Menteri Komunikasi dan Digital Meutya Hafid memaparkan data tersebut dalam rapat kerja di Gedung DPR, Senayan, Jakarta, pada Senin, 18 Mei 2026.

"Dari 20 Oktober 2024 sampai 16 Mei (2026), telah dilakukan pemutusan akses terhadap 3.452.000 situs perjudian. Dan kalau kita lihat data PPATK, untuk 2025 perputaran dana judi online adalah Rp 286 triliun, menurun sekitar 30 persen dari tahun sebelumnya yang menyentuh Rp 400 triliun," ujar Meutya Hafid, Menteri Komunikasi dan Digital.

Selain penutupan situs web, Kementerian Komdigi juga telah mengajukan permohonan pemblokiran terhadap 25.214 rekening bank yang terindikasi terkait dengan aktivitas judi online kepada Otoritas Jasa Keuangan (OJK) selama tahun 2025.

"Kami merasa perlu menyampaikan agar ini juga menjadi warning bagi teman-teman e-wallet. Kalau namanya mungkin disebut di DPR bahwa teman-teman di Dana punya PR, Doku, Gopay, Indosat, Isaku, LinkAja, OVO, QRIS, Sakuku, ShopeePay, Telkomsel, TMB, XL Axiata dan lain-lain, di mana platform mereka dijadikan semacam e-wallet atau sasaran antara untuk melakukan kejahatan-kejahatan online," beber Meutya Hafid, Menteri Komunikasi dan Digital.

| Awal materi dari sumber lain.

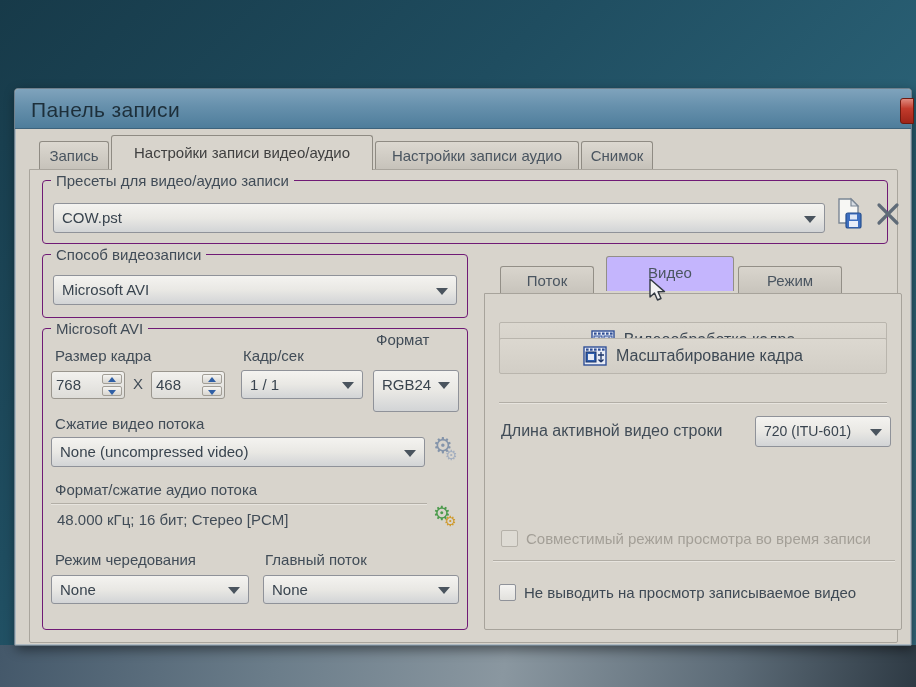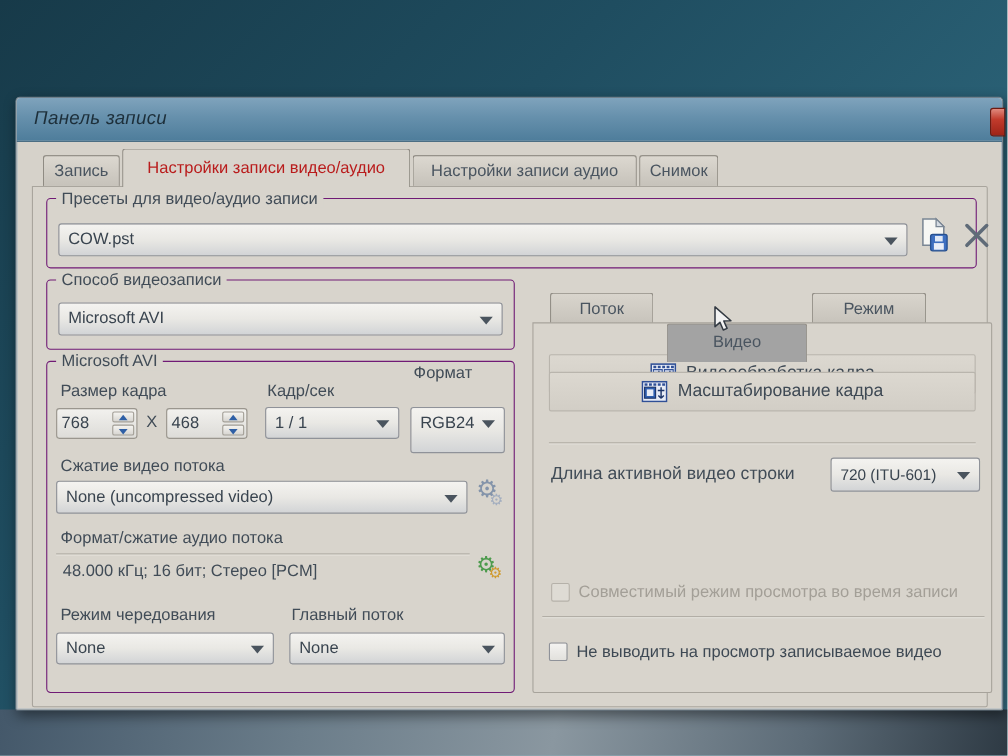"Панель записи" .title-text { font-size: 17px -> 21px; font-style: italic -> none }
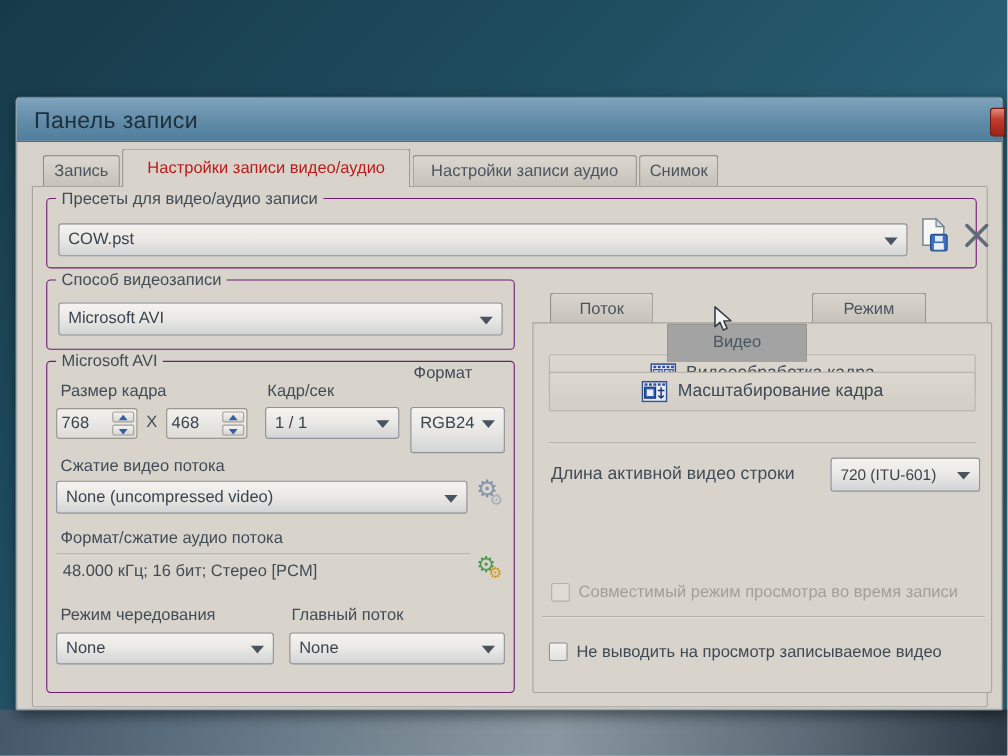"Настройки записи видео/аудио" .tab.active { color: #b91c1c -> #404040 }
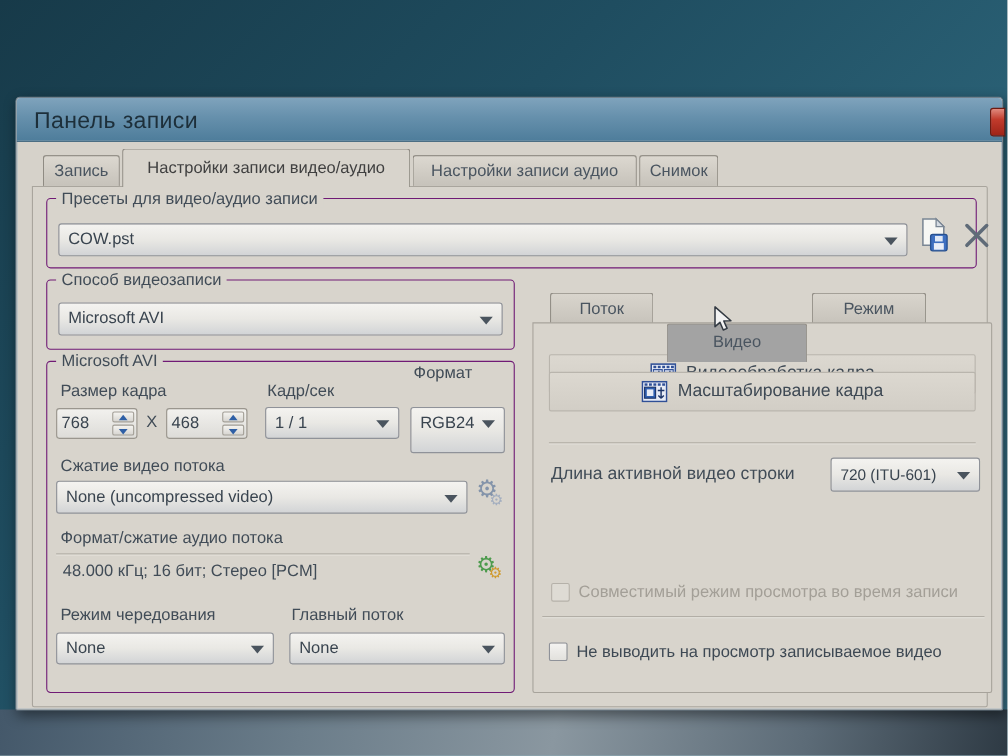"Видео" .rtab.active { background: #a3a3a3 -> #c4b5fd; margin-top: 38px -> none }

Pemerintah meyakini bahwa aspek pengawasan dalam sistem pembayaran menjadi kunci penting untuk menekan ekosistem perjudian daring di Indonesia.

"Karena kami selalu meyakini, bahwa, untuk melawan judi online ini tidak cukup pemutusan akses. Tapi juga melibatkan berbagai sistem surveillance atau pengawasan baik itu di transfer keuangannya, sistem pembayaran dan sebagainya," imbuh Meutya Hafid, Menteri Komunikasi dan Digital.

Persoalan perjudian daring ini juga kian mengkhawatirkan lantaran mulai menyasar kelompok usia anak-anak di berbagai wilayah.

Sebelumnya pada Rabu, 13 Mei 2026, Menkomdigi mengungkap data bahwa hampir 200 ribu anak di Indonesia sudah terpapar judi online, termasuk sekitar 80 ribu anak yang masih berusia di bawah 10 tahun.

"Judi online adalah scam yang sistemnya memastikan pemain hampir selalu rugi dan kalah dalam jangka panjang," kata Meutya Hafid, Menteri Komunikasi dan Digital.

Upaya penanganan ke depan dipastikan tidak hanya bertumpu pada tindakan hukum, melainkan juga menargetkan penguatan edukasi serta literasi digital masyarakat langsung dari lingkungan keluarga.

"Kita tidak hanya menutup akses atau melakukan takedown. Yang terpenting adalah menjangkau masyarakat luas dengan fakta-fakta ini, sehingga kesadaran tumbuh dari dalam keluarga dan komunitas," ujar Meutya Hafid, Menteri Komunikasi dan Digital.